Pitch Deck Mistakes to Avoid #2

15 Design Tips For Early-stage Startup Founders

I get to see lots of pitch decks as a freelance designer working with founders, and in my role as an EIR at Backstage Capital — a VC fund that invests exclusively in underrepresented (people of color, women, and LGBT) founders.

This is the second story in a series about startup pitch deck issues you can now hopefully avoid. The first story covered business mistakes I’ve seen a lot of founders make. This one is focused on design issues.

Let’s dive in!

15 Pitch Deck Design Issues

Lack of Detail

1. Non-descriptive cover slide
The cover slide might be the only one an investor sees. It’s like the 5-second test with website landing pages — can a VC glance only at the cover of your deck and tell their partners what your startup does? If not, then you have failed to communicate clearly and you risk losing their attention.

Sometimes founders want to make their initial product seem bigger, but then in communicating what it could become, they neglect to say what it is now. Be specific. Be obvious. Don’t do: “The next big thing in music creation.” Do: “Make music with the help of an Artificial Intelligence.” Or even: “A consumer music creation app with AI assistance.”

2. Not defining your business before showing specifics
Before you share your go-to-market strategy, competitive landscape, or really anything else, make sure you define your product first.

The specifics of your business are always assessed in relation to your product. One GTM strategy might be great for a delivery service that has to gain traction in regional locations, but terrible for a social app that needs global scale.

3. Declaring goals/metrics before defining product/service
On the same notion as the previous issue, it doesn’t make any sense to get into growth metrics (“we’re going to have X users and $Y revenue by month 12…”) or similar without first making it clear what you’re building.

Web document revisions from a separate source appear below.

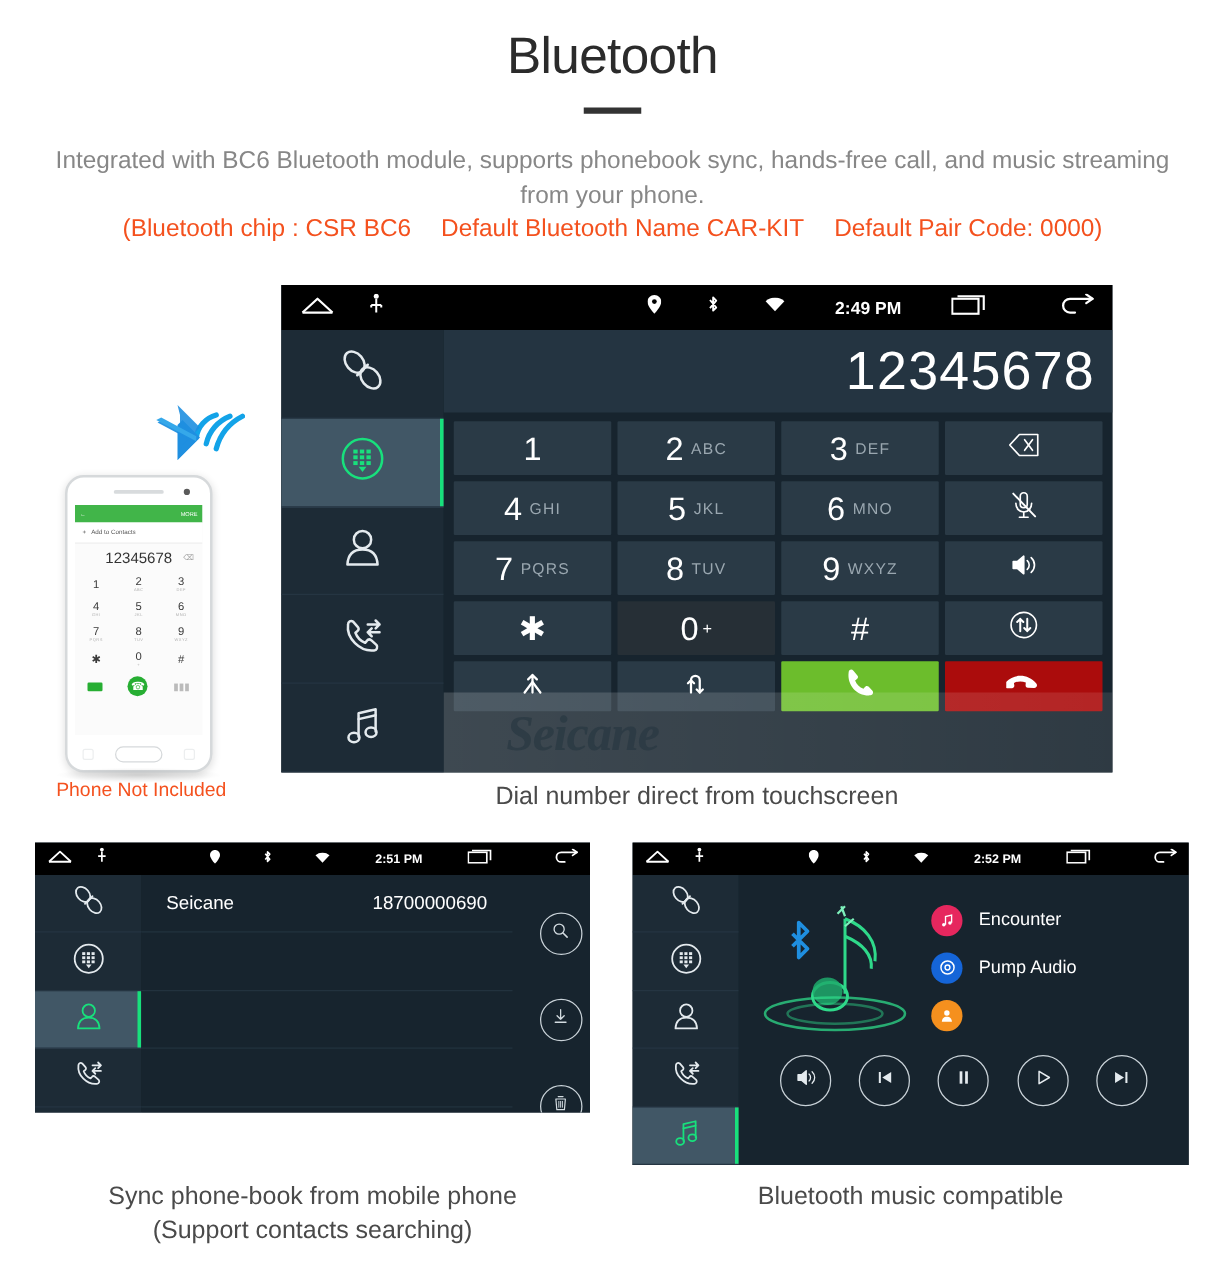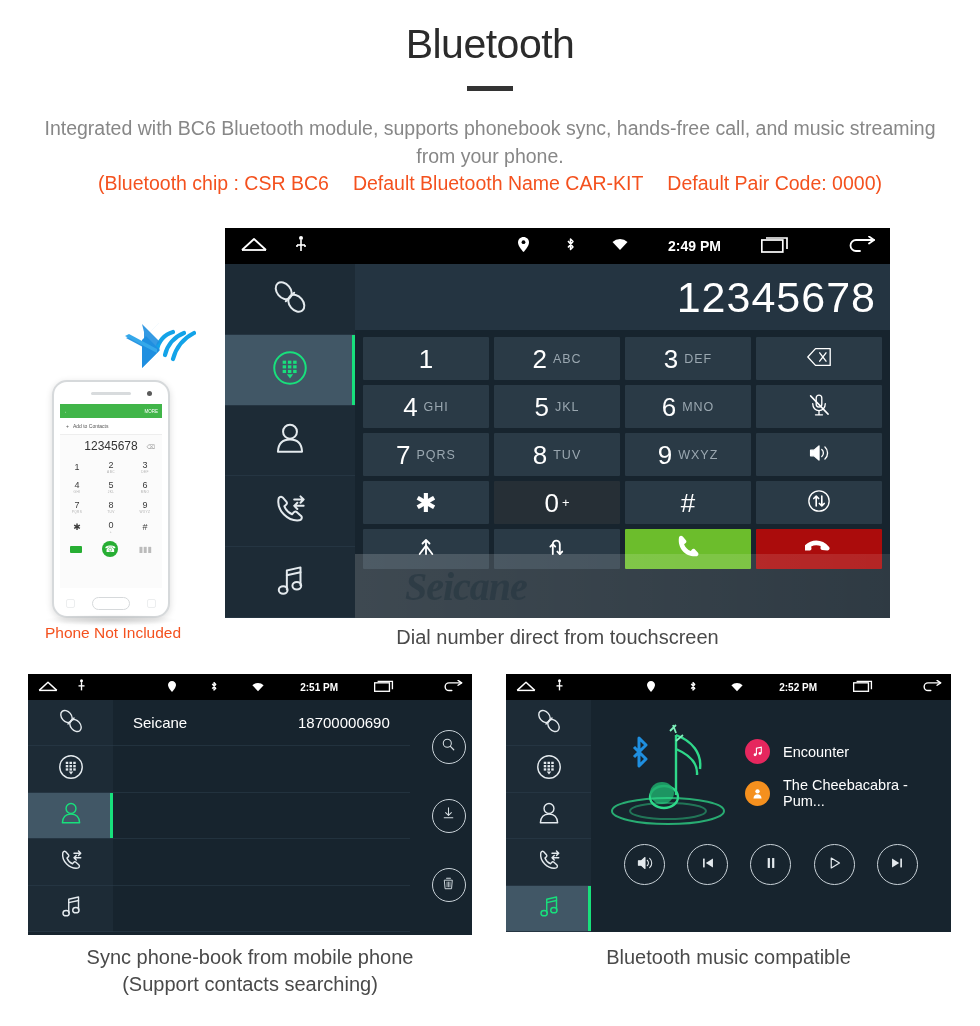"2:51 PM" #pb-device { height: 261px -> 216px }
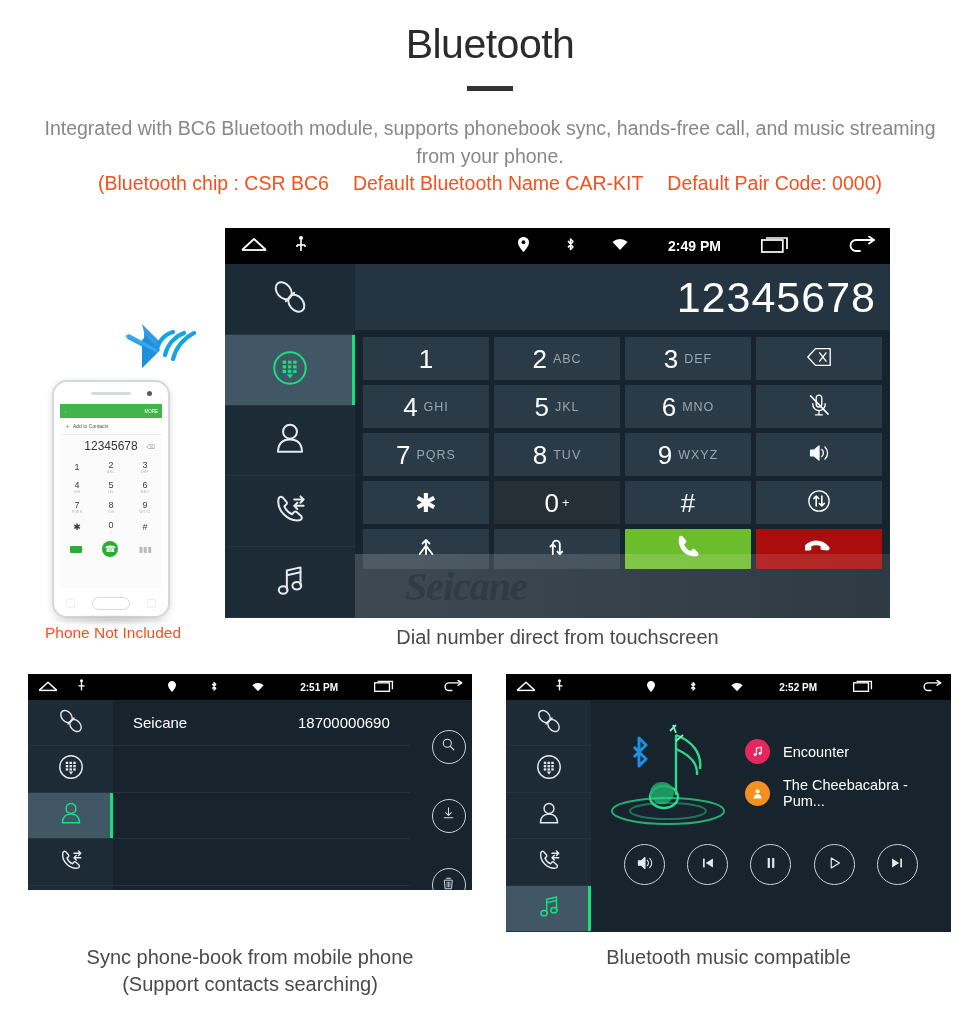"Pump Audio" div.mu-item { html: none -> <div> <span> <svg> <circle></circle> <circle></circle> </svg> </span> <span>Pump Audio</span> </div> }
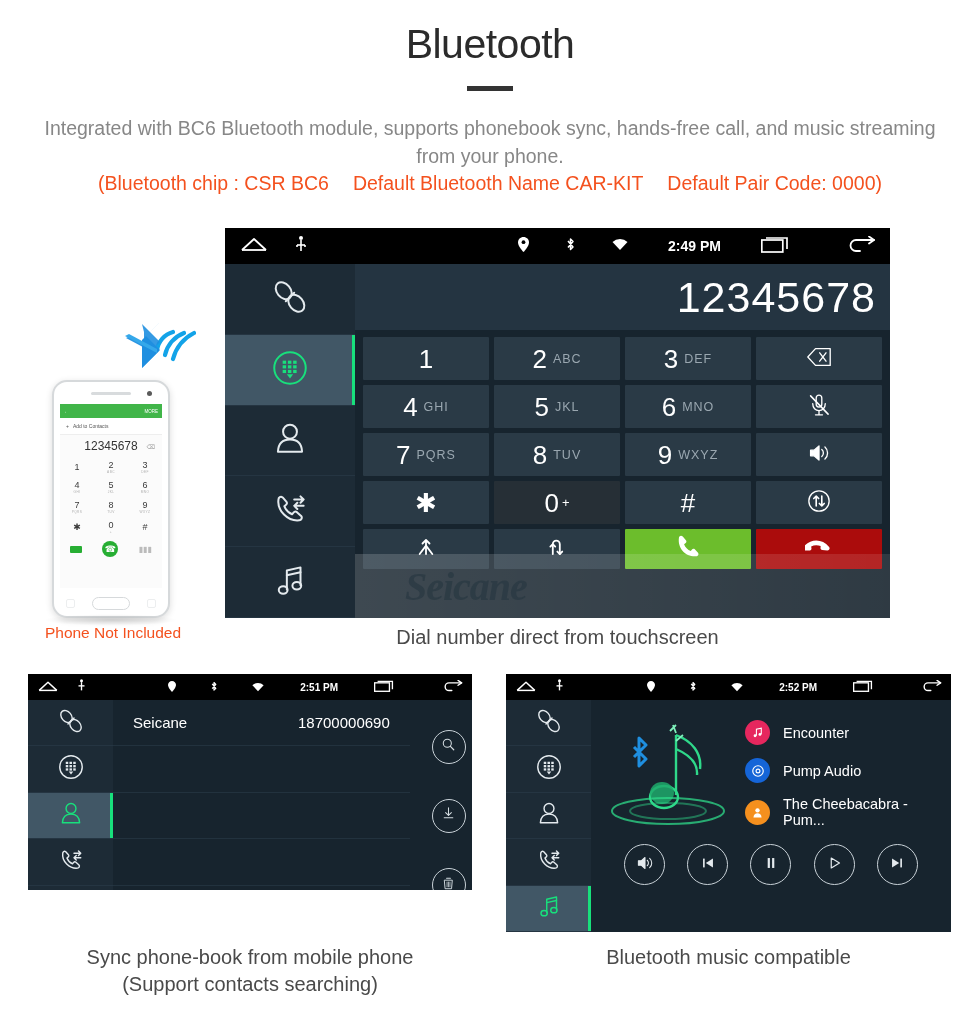"The Cheebacabra - Pum..." span { html: <span>The Cheebacabra - Pum...</span> -> none }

4. No visual of your product
Investor expectations about the progress of startups rise over time as the number of startups grow and the barriers to entry are lowered. The days of an idea scribbled on the back of a napkin getting funded are over unless you’ve got an impeccable track record to mitigate execution risk. Now you need some level of traction or validated learnings, which requires that you’ve shipped some version of your product.

There’s no reason why you can’t visualize your product in your deck to help investors understand what you’re building. Even if you can’t afford a designer yet, and you’re not one yourself, you can still use free software to make a wireframe. Show that you’re scrappy — frankenstein some screenshots together!

Everyone (including you) should be aware that your product will evolve and possibly change completely, but you can’t iterate if you never ship. Visualizing your product isn’t just helpful to investors — it’s required to get it in front of your users so that you can learn and adapt, and to communicate your idea to help recruit co-founders and employees.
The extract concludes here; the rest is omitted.